I am preparing for a presentation my submissive and I are giving at a conference this weekend on best practices for integrating kink and vanilla life. Although we’ve done a version of this presentation before, I’m finding myself contemplative as I revise my notes and re-think some of the ongoing lessons I’m learning.
There’s always little bit of imposter syndrome in play for aspects of kink, especially when one is oriented more toward the Left of the slash (The “D” or “Dominant” in D/s). As a Dominant, I’ve had to do a lot of inner work to really understand, appreciate, and most effectively manifest my Dominance. Just because something feels natural (as my Dominance always has), that doesn’t mean that we’re necessarily adept at fully embodying and living out what we are. Just because you know where you are on the gay/straight spectrum, it doesn’t automatically mean that you know how to be good at relationships oriented that way.
We can be confident in our identities, but it takes self-awareness and practice to be able to express ourselves authentically, particularly when we’re trying to have meaningful relationships with others.
I remember in a therapy session a few years ago, I was struggling with feeling torn between my kink and professional lives. When I was a professor, there were real reasons why I could not be “out” as kinky or polyamorous, and it caused me a great deal of stress. I remember going into therapy because I thought that my problem was that I wasn’t keeping strong enough boundaries between the two. And even though my therapist at the time was barely kink-aware, she helped me see that the harder I tried to enforce what I perceived as a very strict boundary, the more stress, depression, and anxiety I was feeling.
The breakthrough came when we were talking about the different “personas” that I perceived when I was in the classroom and when I was in a kinky space. She asked me about the times when I felt that the boundary was the “thinnest” between my Dominant side and my professional side — which was a sensitive area for me, professionally. I had always prided myself on maintaining professionalism and healthy boundaries in the classroom.
But I was able to admit to a certain rush I got as a professor giving exams to my students. There was something about the contextual tension in the air specific to the classroom, their looks of anticipation and stress, how some of them looked cocky because they thought they’d ace it; how others looked completely terrified. I told her how much I enjoyed joking with them through the process: “Please remember, if you fuck this up, I am TOTALLY going to judge you in every way.” Or “This test is really, REALLY easy. I took it myself just before class and finished it in 5 minutes and got 100%.”

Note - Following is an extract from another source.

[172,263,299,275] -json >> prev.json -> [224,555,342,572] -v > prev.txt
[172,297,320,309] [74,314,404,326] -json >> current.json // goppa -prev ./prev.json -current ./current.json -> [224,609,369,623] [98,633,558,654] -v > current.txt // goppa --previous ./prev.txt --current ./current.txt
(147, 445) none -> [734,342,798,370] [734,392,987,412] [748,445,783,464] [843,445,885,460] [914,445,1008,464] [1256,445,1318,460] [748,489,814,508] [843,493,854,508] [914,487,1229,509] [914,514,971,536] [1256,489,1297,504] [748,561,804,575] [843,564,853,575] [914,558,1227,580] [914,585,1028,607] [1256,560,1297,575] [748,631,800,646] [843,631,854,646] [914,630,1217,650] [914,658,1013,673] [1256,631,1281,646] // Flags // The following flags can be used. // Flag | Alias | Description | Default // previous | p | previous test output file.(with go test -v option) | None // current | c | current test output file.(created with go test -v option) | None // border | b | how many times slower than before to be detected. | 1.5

“Didn’t you write it?” someone would ask.
“Yes I did. But actually I lied about getting 100%. I got a couple of answers wrong. That’s how hard it is,” I’d respond.

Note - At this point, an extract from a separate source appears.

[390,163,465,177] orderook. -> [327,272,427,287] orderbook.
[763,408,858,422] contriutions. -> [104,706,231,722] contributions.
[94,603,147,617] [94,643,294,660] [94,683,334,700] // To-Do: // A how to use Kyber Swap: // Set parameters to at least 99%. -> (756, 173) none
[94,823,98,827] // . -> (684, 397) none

And then when they’d mumble, laugh, and/or shake their heads, I’d shoot back with sharp “SHHHHHH!! The exam has started!” slapping the podium to make them jump.
As I was relating this story, I remembered something, and it rocked my world.
After all of the ribbing, I’d shift my tone and reassure them by saying. “Okay. Breathe. You’re ready for this. You’re going to do fine.”
And then, somewhat embarrassed, I realized that was something I also said to partners before scenes; although in that context, it had a very different tone, and a very different feel to it.
I remember sitting my my therapist’s office, gobsmacked by the fact that I never noticed before that I started scenes with the same exact words as I did when I gave exams. And, in all honesty, I cannot remember which came first … whether or not I adopted that phrase first in a kink space, or first in an academic space.
My therapist pointed out that, despite the fact that I said the same thing in both circumstances, I was naturally able to maintain a healthy boundary nonetheless. That higher ground, that ethos, that capacity to hold space for both aspects of my life: it was always there.
Thus began the ongoing journey for me of examining all the ways in which aspects of my Dominance wove their way through my life, along with all the other aspects of my calling as an educator, mentor, and guide. Indeed, when I stepped away from my university career, it took … no, that’s wrong … it’s taking (present tense) a village of people to help me figure out my shit, because I had mistaken my professional life as my core, rather than the higher values that informed that professional life.
I’m fortunate enough to have a partner/submissive who’s an expert in emotional intelligence and leadership. I’m also fortunate enough to currently have a therapist who is actively kinky and living in an authority-based relationships themself. What I have learned from their collective wisdom, as well as the wisdom of friends in and out of the scene, a career counselor, and so many of my fellow kink educators, is that the issue I was having wasn’t necessarily one of boundaries per se, but that I wasn’t necessarily seeing the higher purpose, the higher ethics, the core values that guide my life holistically, and that transcend the different roles in my life.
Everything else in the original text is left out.